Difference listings
##############################
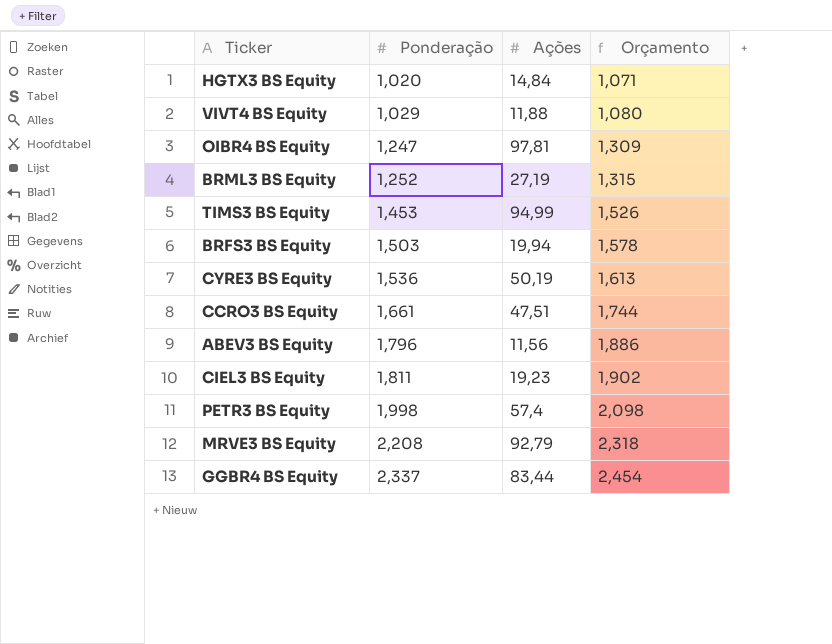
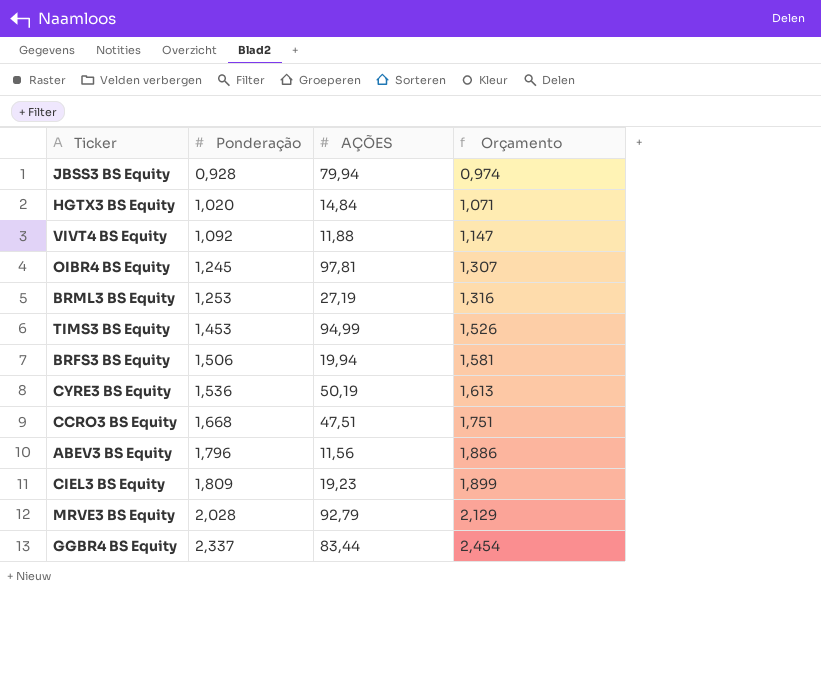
column name: Ações -> AÇÕES
row PETR3 BS Equity: 1,998 | 57,4 | 2,098 -> none
row JBSS3 BS Equity: none -> 0,928 | 79,94 | 0,974
VIVT4 BS Equity | Ponderação: 1,029 -> 1,092
VIVT4 BS Equity | Orçamento: 1,080 -> 1,147
OIBR4 BS Equity | Ponderação: 1,247 -> 1,245
OIBR4 BS Equity | Orçamento: 1,309 -> 1,307
BRML3 BS Equity | Ponderação: 1,252 -> 1,253
BRML3 BS Equity | Orçamento: 1,315 -> 1,316
BRFS3 BS Equity | Ponderação: 1,503 -> 1,506
BRFS3 BS Equity | Orçamento: 1,578 -> 1,581
CCRO3 BS Equity | Ponderação: 1,661 -> 1,668
CCRO3 BS Equity | Orçamento: 1,744 -> 1,751
CIEL3 BS Equity | Ponderação: 1,811 -> 1,809
CIEL3 BS Equity | Orçamento: 1,902 -> 1,899
MRVE3 BS Equity | Ponderação: 2,208 -> 2,028
MRVE3 BS Equity | Orçamento: 2,318 -> 2,129

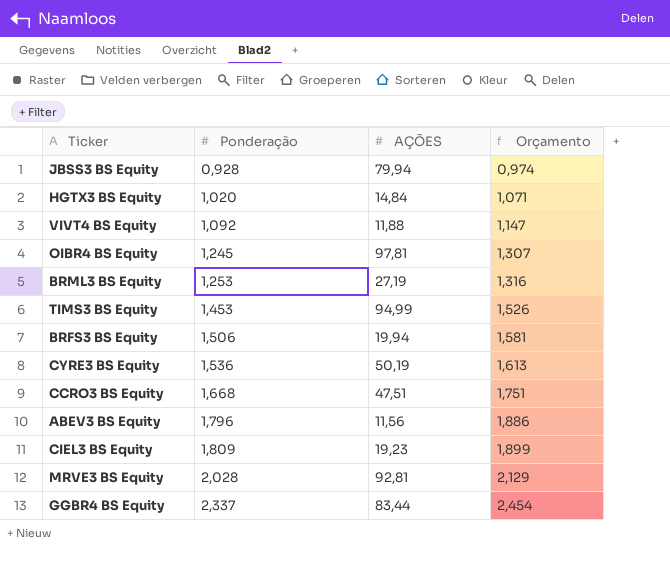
MRVE3 BS Equity | AÇÕES: 92,79 -> 92,81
##############################
▸ **Instructions to follow**
When you copy the records above, keep every word exact and drop the pictures.

▸ **Answer to this task**
column name: Ações -> AÇÕES
row PETR3 BS Equity: 1,998 | 57,4 | 2,098 -> none
row JBSS3 BS Equity: none -> 0,928 | 79,94 | 0,974
VIVT4 BS Equity | Ponderação: 1,029 -> 1,092
VIVT4 BS Equity | Orçamento: 1,080 -> 1,147
OIBR4 BS Equity | Ponderação: 1,247 -> 1,245
OIBR4 BS Equity | Orçamento: 1,309 -> 1,307
BRML3 BS Equity | Ponderação: 1,252 -> 1,253
BRML3 BS Equity | Orçamento: 1,315 -> 1,316
BRFS3 BS Equity | Ponderação: 1,503 -> 1,506
BRFS3 BS Equity | Orçamento: 1,578 -> 1,581
CCRO3 BS Equity | Ponderação: 1,661 -> 1,668
CCRO3 BS Equity | Orçamento: 1,744 -> 1,751
CIEL3 BS Equity | Ponderação: 1,811 -> 1,809
CIEL3 BS Equity | Orçamento: 1,902 -> 1,899
MRVE3 BS Equity | Ponderação: 2,208 -> 2,028
MRVE3 BS Equity | Orçamento: 2,318 -> 2,129

MRVE3 BS Equity | AÇÕES: 92,79 -> 92,81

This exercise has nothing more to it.